CYSTIC FIBROSIS AND NUTRITION IN THE FIRST YEAR

The Basics

Nutrition and CF

            Normal growth and development are important goals for your child throughout his or her childhood. Excellent growth and good nutritional habits from the very beginning are extremely beneficial in CF. As you will learn, cystic fibrosis can affect nutrition in many ways. The recommended diet is high in calories and protein with liberal amounts of fat and salt.  This “Dream Diet” is contrary to the health recommendations for the general public!  Your CF clinic will incorporate growth and nutrition monitoring at every visit, and nutritionists are available at many clinics for each visit.  

Formula or Breast Milk?

Breast milk is excellent nutrition for babies with CF and we encourage families who wish to breastfeed.  Commercial infant formula can also support good growth and nutrition.  Whether your baby is breastfed or bottle fed, the CF team will ask about his or her feeding pattern, stool habits, and sleep and nap schedules as part of our overall nutrition assessment.  

Pancreatic Status:  Pancreatic Insufficiency versus Pancreatic Sufficiency

            By far, most individuals with CF are “pancreatic insufficient”.  This means that the digestive enzymes that are made by the pancreas are not able to help with digestion.  If untreated, this would result in malnutrition.  Fortunately, these individuals can take digestive enzymes in the form of a medication that is commonly referred to as simply “enzymes”. 

            The stool elastase test can tell us if your child is pancreatic insufficient or pancreatic sufficient.  This requires a quarter-sized sample of stool; results are known in about 7-10 days.
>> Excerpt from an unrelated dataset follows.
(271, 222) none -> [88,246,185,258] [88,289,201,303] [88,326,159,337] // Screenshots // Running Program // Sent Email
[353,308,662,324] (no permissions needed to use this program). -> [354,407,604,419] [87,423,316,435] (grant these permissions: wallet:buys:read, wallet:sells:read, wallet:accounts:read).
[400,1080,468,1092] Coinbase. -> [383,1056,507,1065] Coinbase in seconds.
The test may be repeated later in infancy if the first test was borderline or normal, because pancreatic function can change over time.  
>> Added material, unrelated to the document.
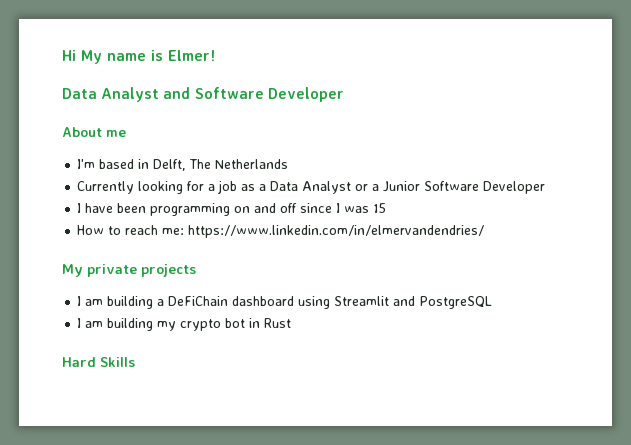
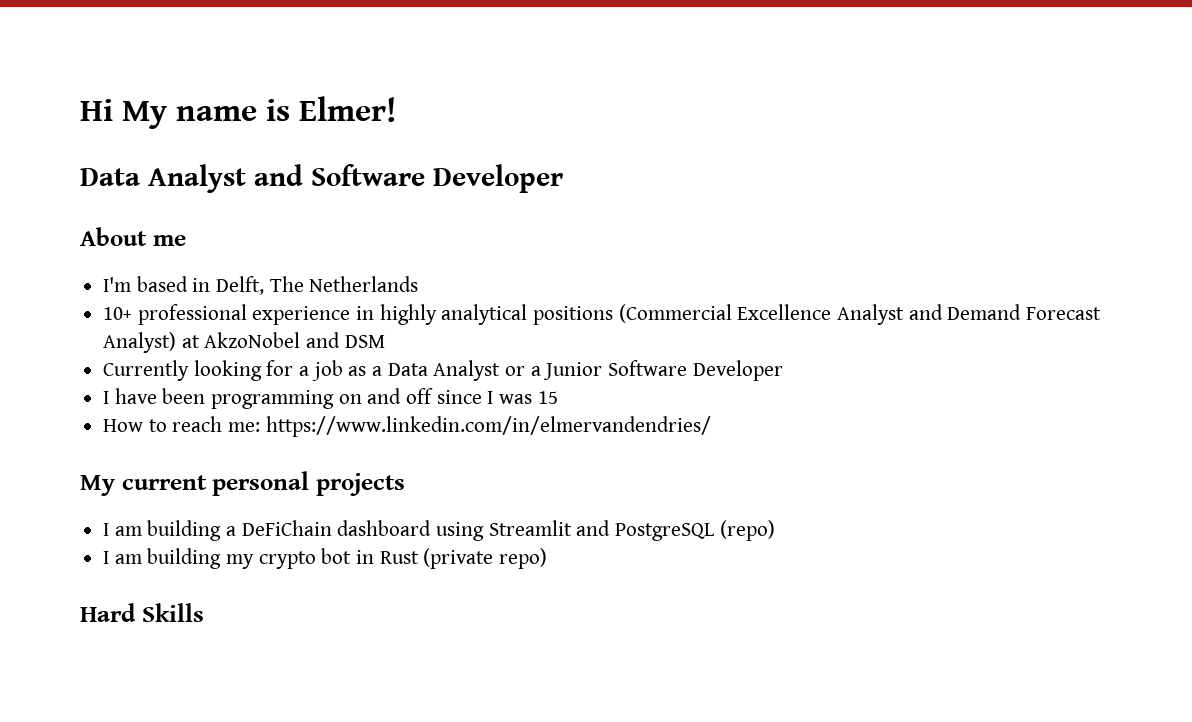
(289, 164) none -> [103,304,1102,325] [103,332,385,353] // 10+ professional experience in highly analytical positions (Commercial Excellence Analyst and Demand Forecast Analyst) at AkzoNobel and DSM
[87,264,137,277] private -> [121,471,310,496] current personal
(493, 302) none -> [719,520,775,541] (repo)
(292, 323) none -> [423,548,548,569] (private repo)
Pancreatic Enzyme Replacement Therapy, also known as “enzymes”

            What are enzymes?  There are several brands of prescription enzymes used to treat pancreatic insufficiency (Creon®, Zenpep®, and Pancreaze®).  Never accept a generic substitution for name brand enzymes because they don’t work as well. Enzymes come as capsules and are available in different strengths.  The dose depends on many factors and will be determined by your care team.  Inside the capsules are the digestive enzymes in the form of tiny beads.  Each bead is coated to protect the enzymes from being destroyed by the strong acid in the stomach.  The beads are designed to release their activity in the small intestine where digestion and absorption occur. 

            How do they work?  When the enzymes are in contact with formula, breast milk or food in the body, they start to break down the protein and fat that were eaten.  Enzymes should be given at the start of each formula feeding or breastfeeding session, so they can travel with the food as it passes through the intestine.  For this reason, enzymes are given every time your baby eats.  The only exception is a meal or snack that does not contain protein or fat (for example, a jar of baby fruit by itself).  Because infant formula and breast milk contain a lot of fat, your baby will need to have enzymes with it in order to benefit from it.  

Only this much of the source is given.